Est-il raisonnable de croire en Jésus-Christ? Cette question, nous devons nous la poser, car le monde dans lequel nous vivons nous semble souvent sans pitié, sans espoir et sans avenir : corruption et crime, lâcheté et indifférence, faux-semblants et faux-fuyants, pauvreté et violence sont le lot quotidien de bien des habitants de la planète. Où est Dieu?, demande-t-on; comment croire qu’un salut puisse exister lorsque tout ce que nous voyons autour de nous semble témoigner au contraire de la désintégration morale et sociale de ce monde? Certes, les jours se suivent, le soleil brille encore et l’herbe pousse toujours, des enfants naissent et les hommes écrivent encore des poèmes ou composent toujours des chansons d’amour, mais tout cela a-t-il vraiment un sens? La vie ressemble bien plus à un cycle répétitif qui finira sans doute par s’achever un jour, mais auquel nous sommes soumis bon gré mal gré, et que nous devons essayer de supporter au mieux de notre capacité, jusqu’à l’extinction de notre propre vie.

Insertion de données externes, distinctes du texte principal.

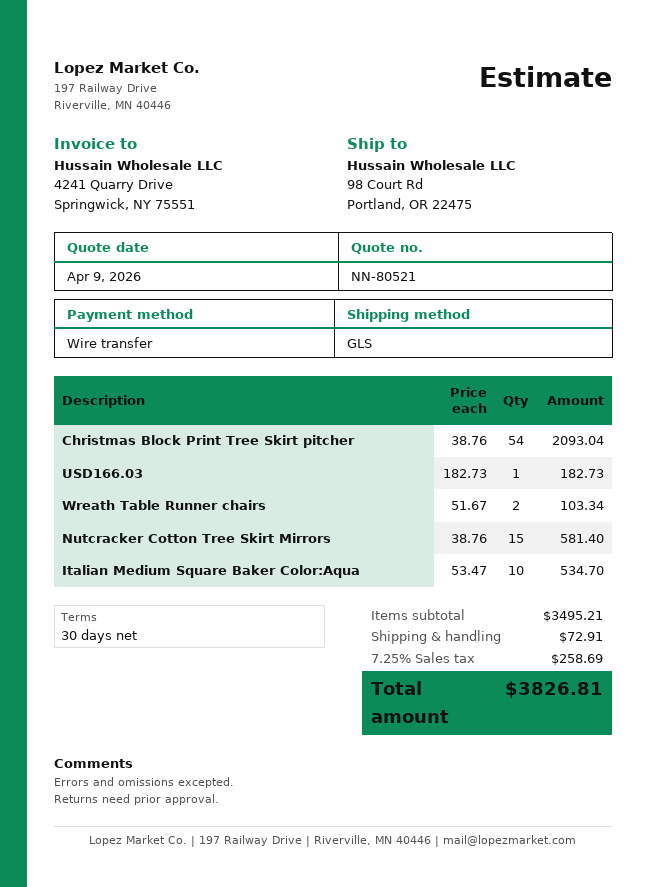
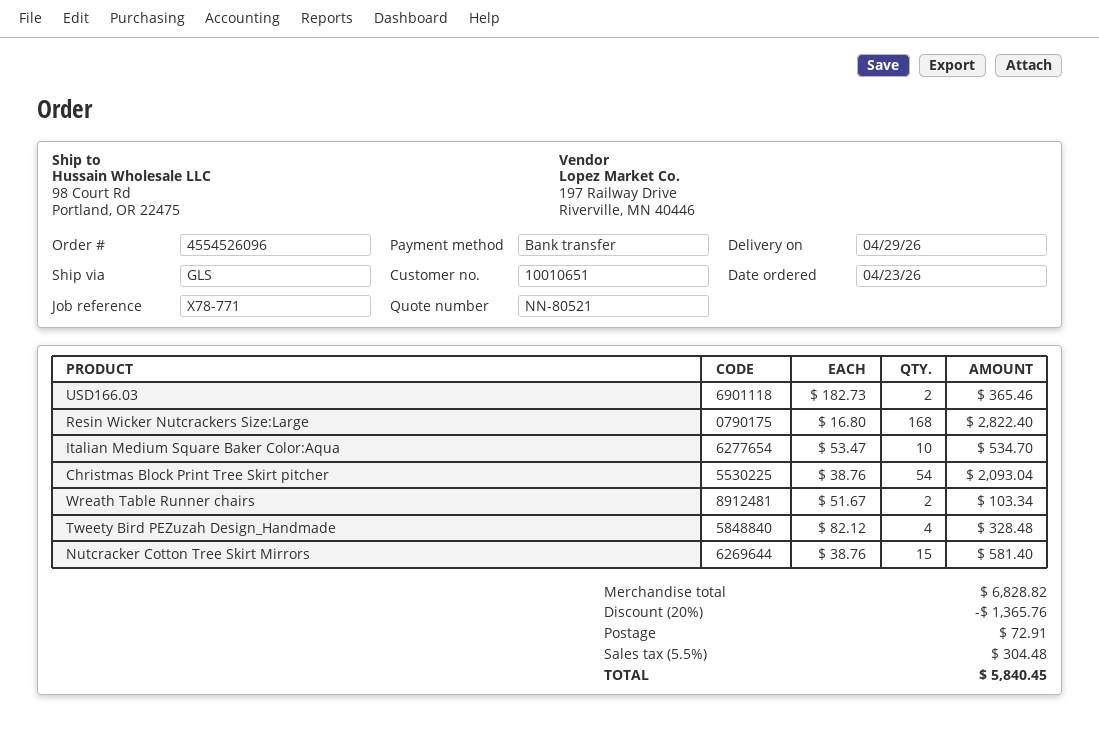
USD166.03: 1 x 182.73 = 182.73 -> 2 x 182.73 = 365.46
Resin Wicker Nutcrackers Size:Large: none -> 168 x 16.80 = 2822.40
Tweety Bird PEZuzah Design_Handmade: none -> 4 x 82.12 = 328.48
subtotal: 3495.21 -> 6828.82
discount: none -> 20% = 1365.76
tax: 7.25% = 258.69 -> 5.5% = 304.48
total: 3826.81 -> 5840.45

Bien des religions dans le monde ont en gros cette idée : nous sommes pris dans un cycle inexorable de malheur, nous n’en sortirons que par la mort, cherchons donc dès maintenant à tuer en nous toute velléité, tout enthousiasme, car cela ne sert de rien. La sagesse consiste à faire le vide en soi, et la paix n’est obtenue qu’à ce prix. D’autres religions, qu’on appelle vitalistes, ou animistes, pensent trouver une réponse à la question de la mort en invoquant toutes sortes d’esprits qu’elles croient discerner derrière les divers éléments de la nature (eau, feu, arbres, etc.). L’invocation de ces forces naturelles peut conjurer les forces du mal, voire les appeler sur celui ou celle qu’on cherche à détruire. Certes, pour ces religions comme pour les autres, la mort est un horizon constant, mais en invoquant les esprits, on peut susciter la renaissance de la vie et surpasser la mort en favorisant la fertilité et la procréation. Des rites appropriés sont là pour ce faire. Dieu est bien là-haut quelque part, mais on ne peut avoir accès direct à lui, donc pour trouver de l’aide il faut invoquer la chaîne d’esprits qui se trouvent sur l’échelle qui sépare les hommes de Dieu.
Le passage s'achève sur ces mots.